Assigned task -> Copy out and return the lines from the one holding "[188,1824,226,1842] 安装 -> (836, 767) none" to the end of the listing below, both included, omitting the pictures.

▬▬▬▬▬▬

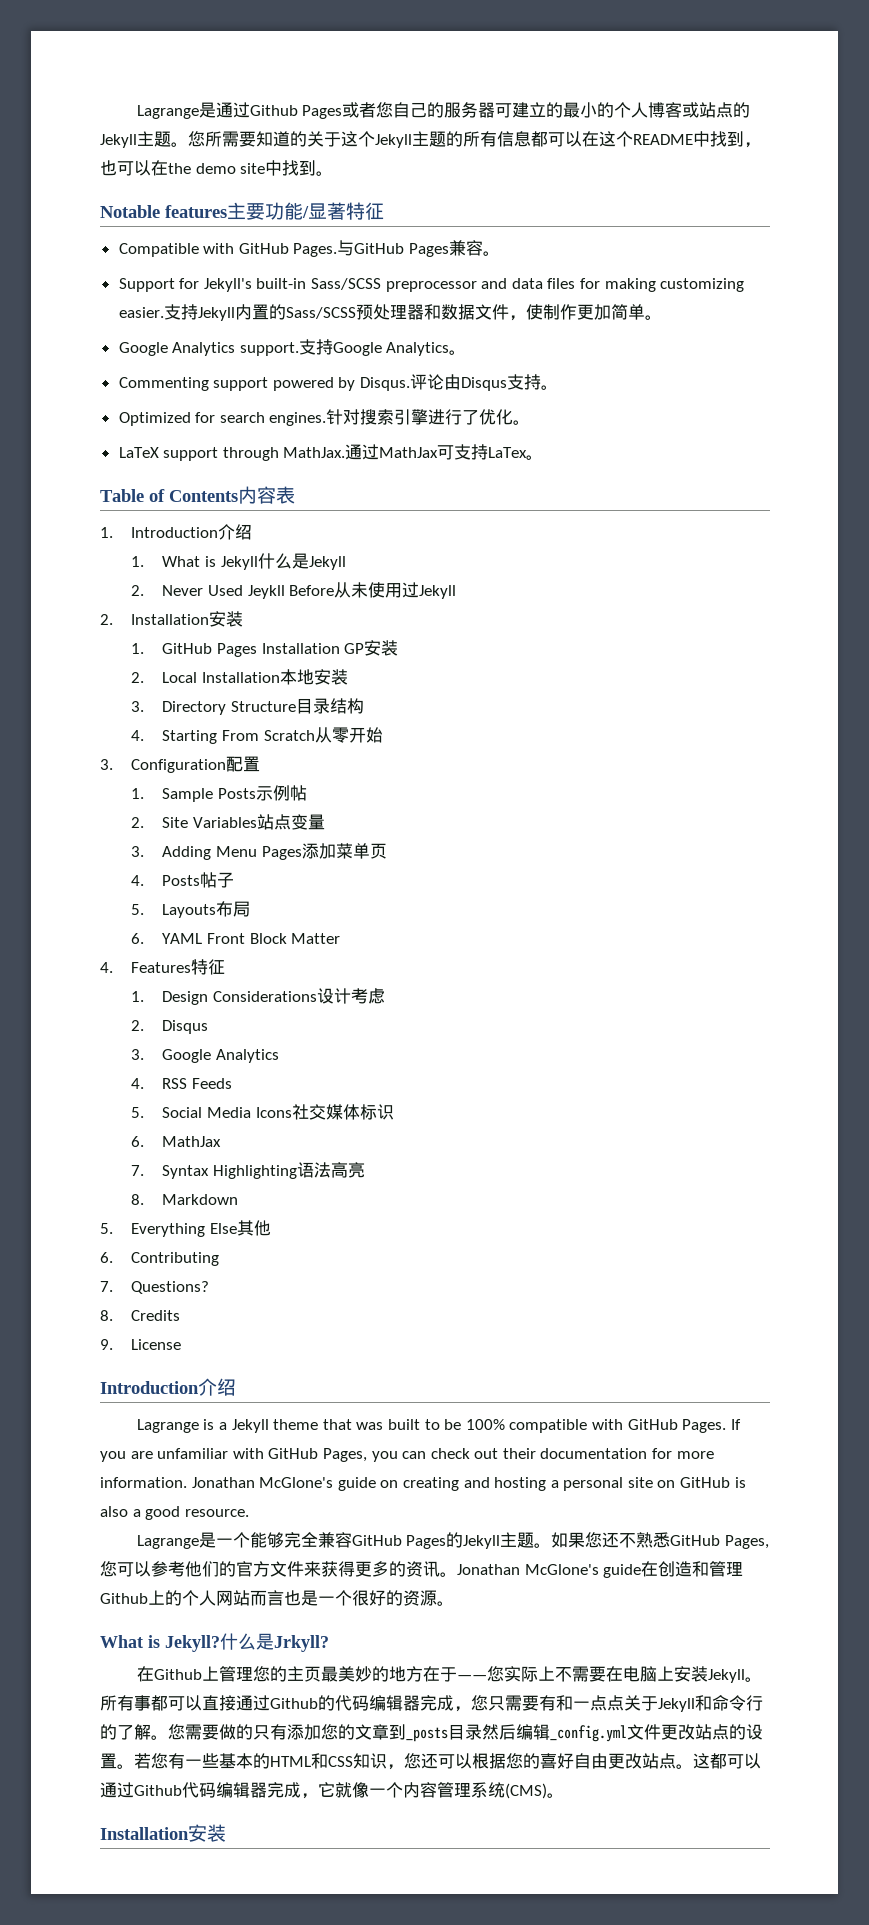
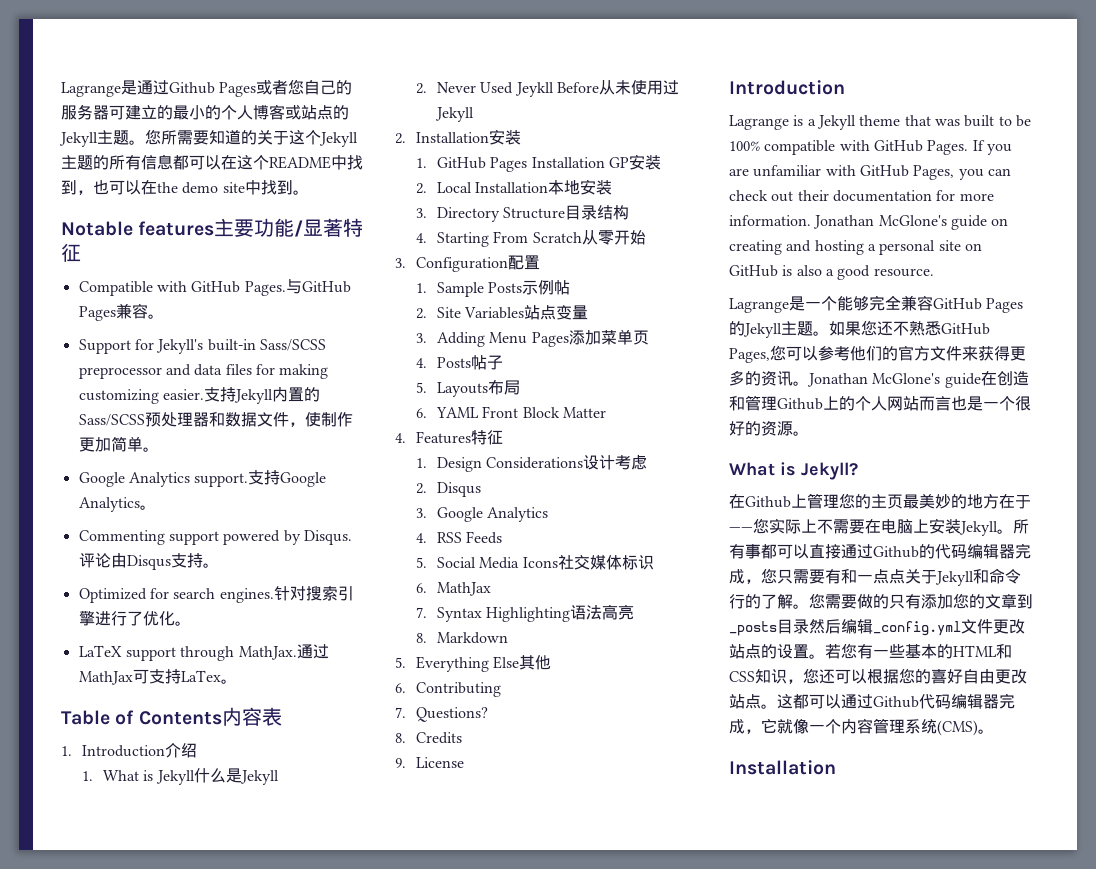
[198,1378,236,1396] 介绍 -> (845, 87) none
[220,1633,329,1652] 什么是Jrkyll? -> (858, 471) none
[188,1824,226,1842] 安装 -> (836, 767) none

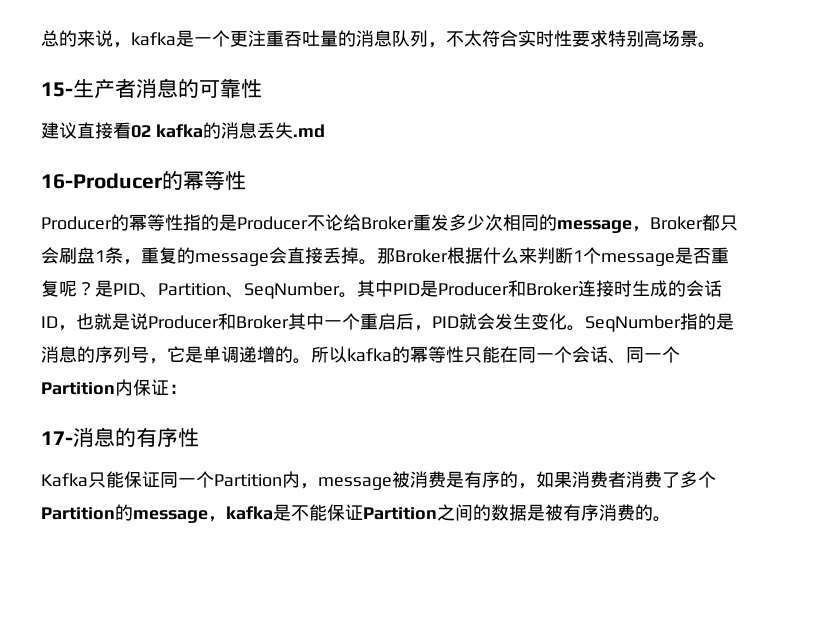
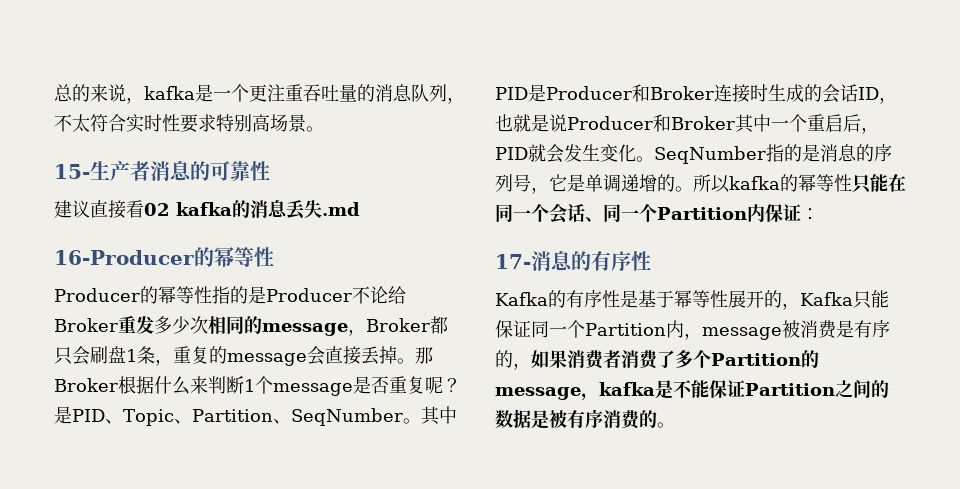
(158, 295) none -> [123,409,192,426] Topic、
(88, 480) none -> [548,290,853,310] 的有序性是基于幂等性展开的，Kafka

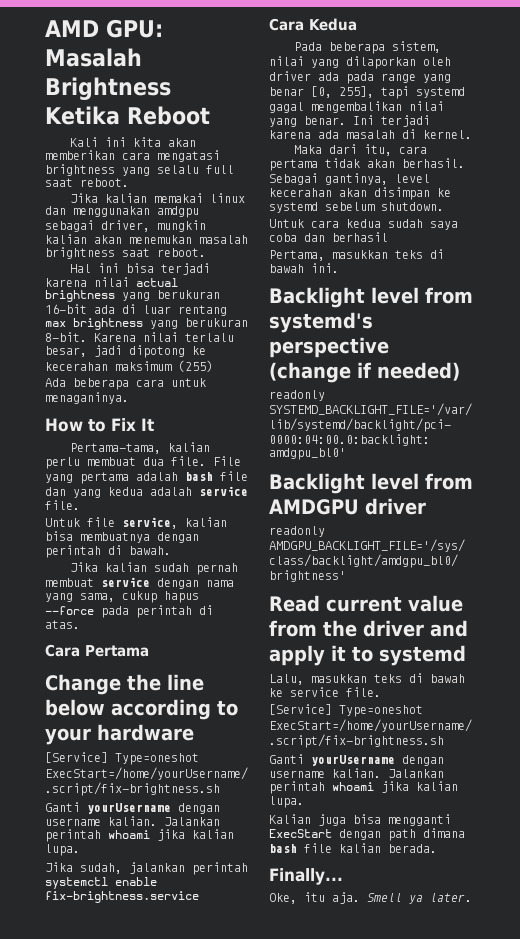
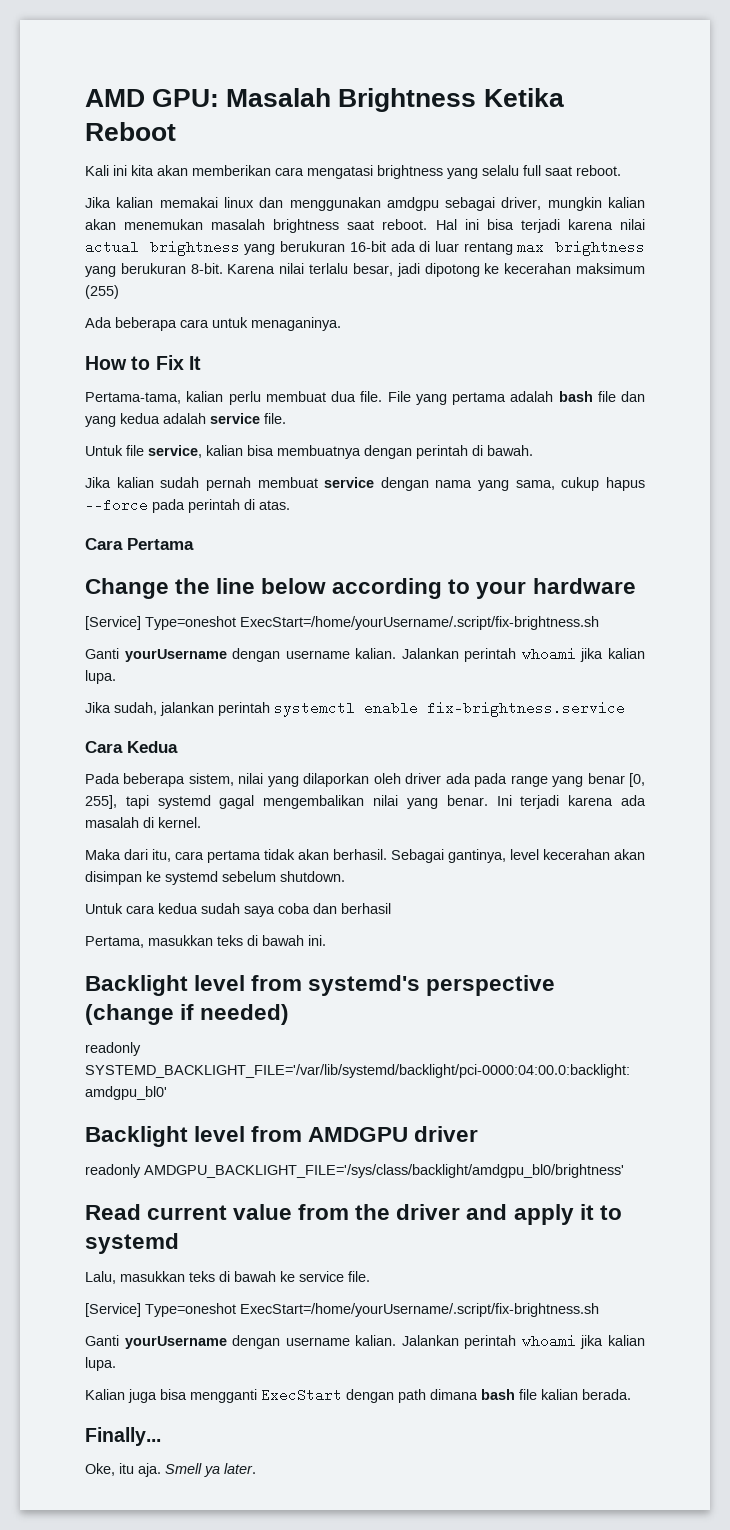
(206, 252) // -> (428, 224) none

▬▬▬▬▬▬

Answer for the task ->
[188,1824,226,1842] 安装 -> (836, 767) none

(158, 295) none -> [123,409,192,426] Topic、
(88, 480) none -> [548,290,853,310] 的有序性是基于幂等性展开的，Kafka

(206, 252) // -> (428, 224) none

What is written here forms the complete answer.